Gouvernement de transition
Le plan dont nos confrères ont eu connaissance prévoit également la formation d’un gouvernement de transition à Caracas, composé de personnalités issues du chavisme, mais présentées comme plus pragmatiques. Dans ce contexte, le nom du général à la retraite Miguel Rodríguez Torres, ancien ministre de l’Intérieur et ancien chef des services de renseignement, est évoqué. Il réside actuellement en Espagne depuis sa libération en janvier 2023. Son inclusion répondrait, selon les sources, à des considérations politiques attribuées aux frères Rodríguez, Jorge et Delcy.

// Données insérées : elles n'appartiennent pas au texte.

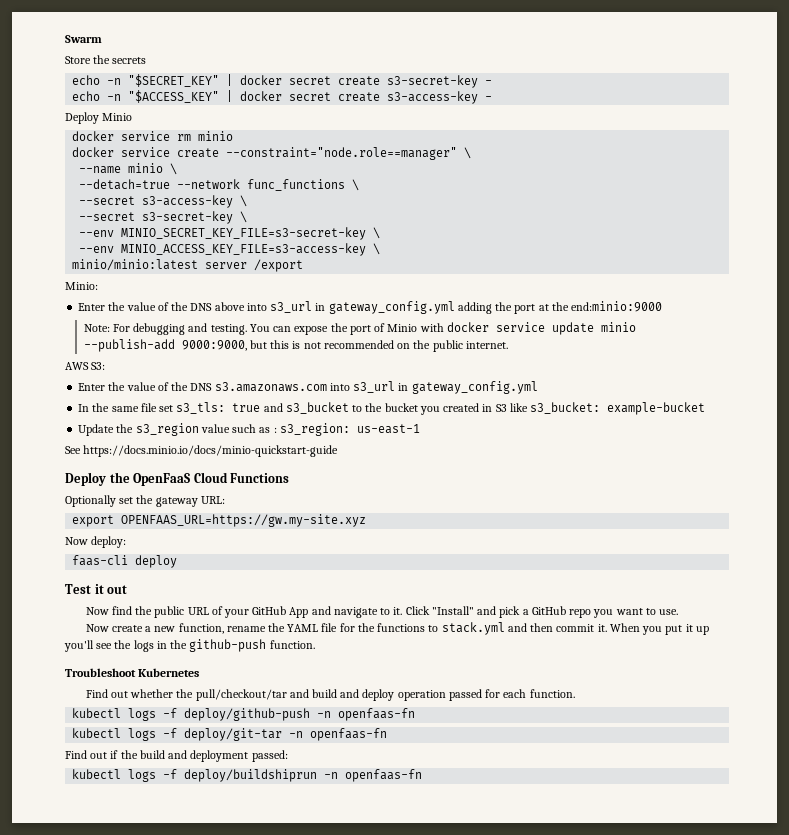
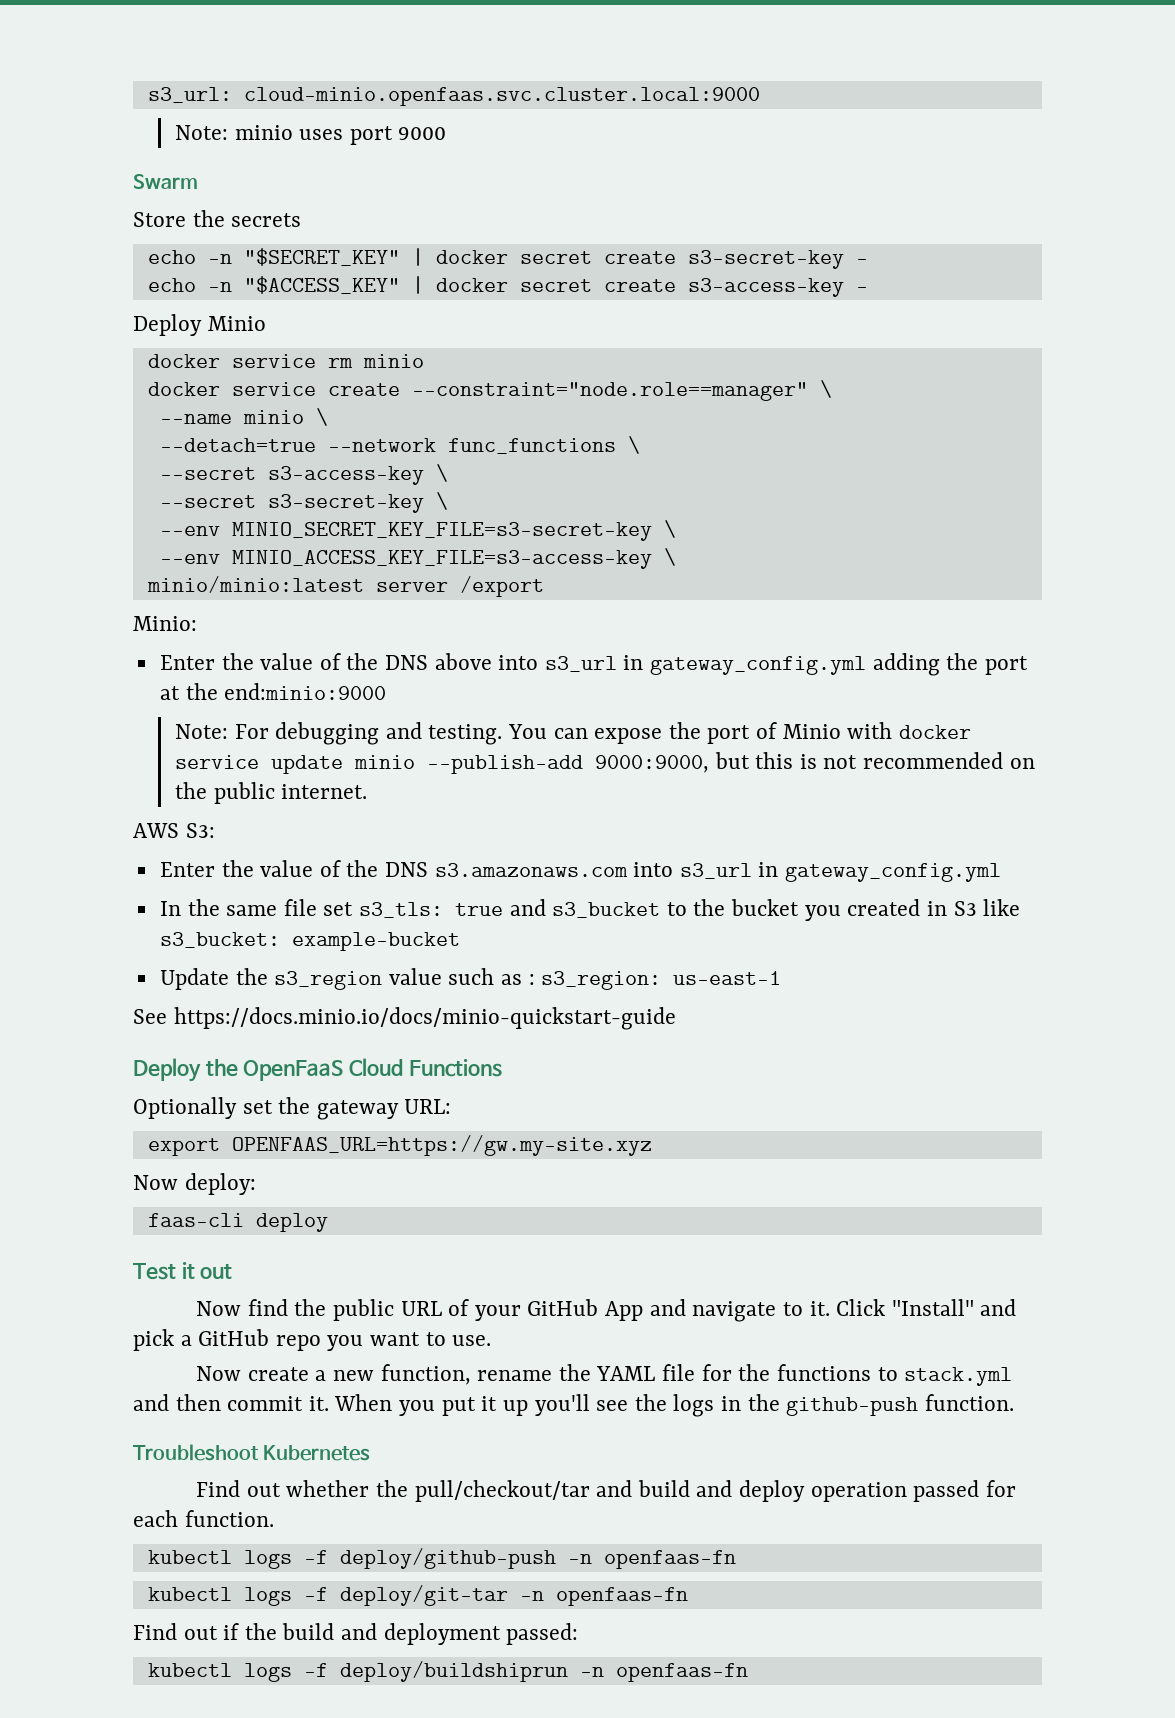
+ s3_url: cloud-minio.openfaas.svc.cluster.local:9000
+ Note: minio uses port 9000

Rodríguez Torres a été libéré le 21 janvier 2023, après près de cinq ans de détention, et s’est immédiatement rendu à Madrid. Sa libération est intervenue deux jours après une rencontre entre Maduro et l’ancien président du gouvernement espagnol, José Luis Rodríguez Zapatero. Rodríguez Torres a publiquement remercié Zapatero pour une médiation qui, selon lui, a duré près de trois ans. Le régime vénézuélien a justifié sa libération par des raisons humanitaires et sanitaires, sans détailler les termes de l’accord ni reconnaître une contrepartie politique.
Les sources consultées par nos confrères indiquent que Zapatero a été de nouveau contacté dans le cadre de ces démarches et qu’il a eu des entretiens politiques pour promouvoir le profil de Rodríguez Torres comme figure possible d’une transition contrôlée. L’ancien président n’a pas fait de déclaration publique sur ces efforts récents et n’a pas confirmé ces informations à nos confrères. La référence à son rôle est étayée par des témoignages de tiers et par des antécédents connus de sa médiation dans le dossier vénézuélien.
Depuis son arrivée en Espagne, Rodríguez Torres se présente comme un exilé politique. Zapatero a défendu par le passé qu’il maintenait la capacité de dialoguer avec des secteurs du chavisme et des forces armées, un argument utilisé par ceux qui considèrent qu’un remplacement du pouvoir conçu de l’intérieur est essentiel. Cette évaluation fait l’objet de débats et ne bénéficie pas d’un soutien unanime ni d’une reconnaissance internationale.
L’histoire de Rodríguez Torres ajoute de la complexité au scénario. Il a dirigé les services de renseignement entre 2010 et 2014 et a supervisé la réponse du gouvernement aux manifestations de 2014, qui ont fait 43 morts, selon les chiffres documentés par les organisations internationales. En 2018, il a été arrêté par le régime lui-même, accusé de complot, et a passé près de cinq ans en prison.
Parallèlement, le ministère espagnol des Affaires étrangères a été informé de ces démarches, selon les sources, mais maintient une position de prudence. Il n’existe aucune confirmation officielle des efforts en cours ou des engagements pris par le gouvernement espagnol. Toute décision de cette envergure aurait des implications diplomatiques et politiques qui, jusqu’à présent, n’ont pas été annoncées ni débattues publiquement.